Across the United States, which types of events have the greatest economic consequences?
From looking at the data we get a bit sense that to know about the economical destruction caused by the calamitic events, we can access 2 columns that are CROPDMG and PROPDMG which are the damage numbers to crops and properties respectively, finding out which specific event caused the most crop and property destruction we can figure out the answer to this question.

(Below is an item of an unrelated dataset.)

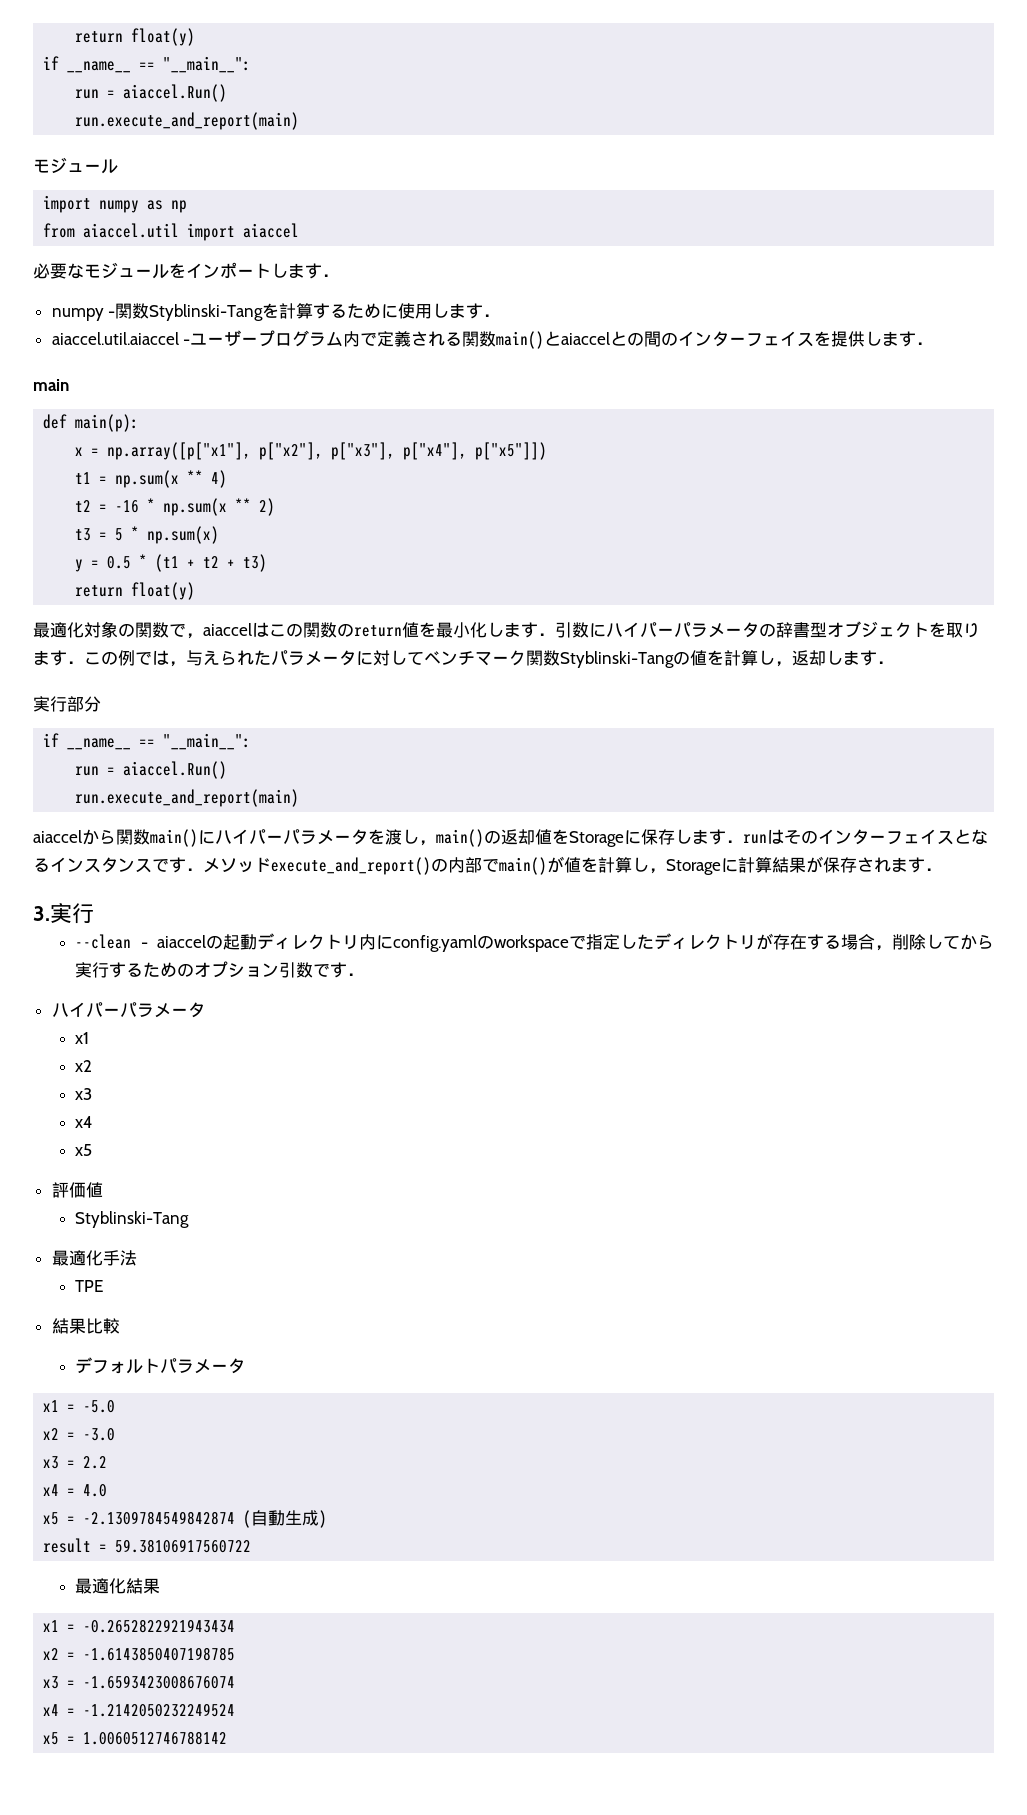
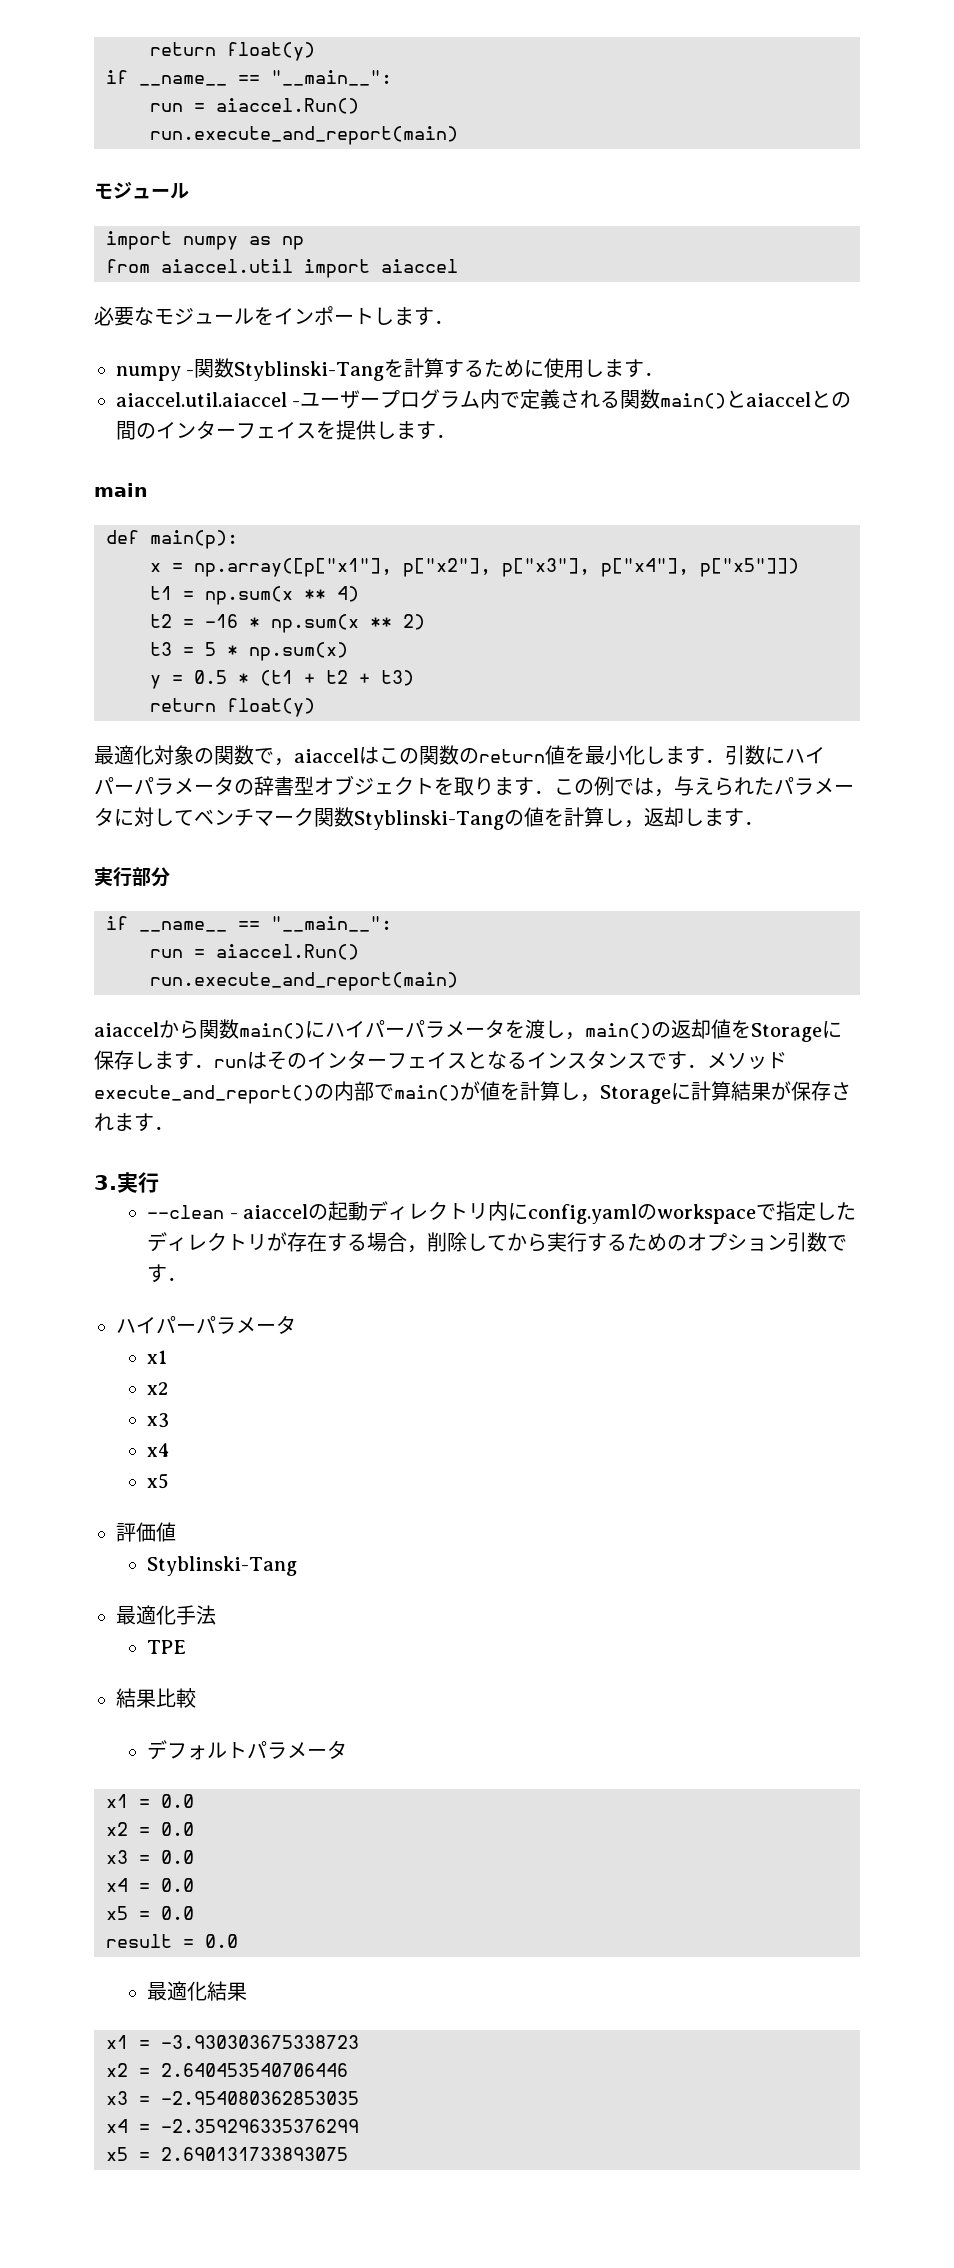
[83,1400,116,1413] [43,1428,116,1441] [43,1456,108,1469] [43,1484,108,1497] [43,1510,328,1528] -5.0 // x2 = -3.0 // x3 = 2.2 // x4 = 4.0 // x5 = -2.1309784549842874 (自動生成) -> [161,1794,194,1808] [106,1822,194,1836] [106,1850,194,1864] [106,1878,194,1892] [106,1906,194,1920] 0.0 // x2 = 0.0 // x3 = 0.0 // x4 = 0.0 // x5 = 0.0
[115,1539,252,1553] 59.38106917560722 -> [205,1934,238,1948] 0.0
[83,1619,236,1633] [43,1647,236,1661] [43,1675,236,1689] [43,1703,236,1717] [43,1731,228,1745] -0.2652822921943434 // x2 = -1.6143850407198785 // x3 = -1.6593423008676074 // x4 = -1.2142050232249524 // x5 = 1.0060512746788142 -> [161,2035,359,2049] [106,2063,348,2077] [106,2091,359,2105] [106,2119,359,2133] [106,2147,348,2161] -3.930303675338723 // x2 = 2.640453540706446 // x3 = -2.954080362853035 // x4 = -2.359296335376299 // x5 = 2.690131733893075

If you look at the data closely you can point out there is a bit problem in the data which is , there are two more columns linked with the DMG columns which are CROPDMGEXP and PROPDMGEXP which the exponential powers of the damage values and if not considered in the analysis it can cause misinterpretation of the data and can even result into faulty analyis.
So first we need to sort out this problem by converting the exponential notations into real powers and then multiplying the powers to the DMG values we will get our actual damage values and then we can perform further analysis.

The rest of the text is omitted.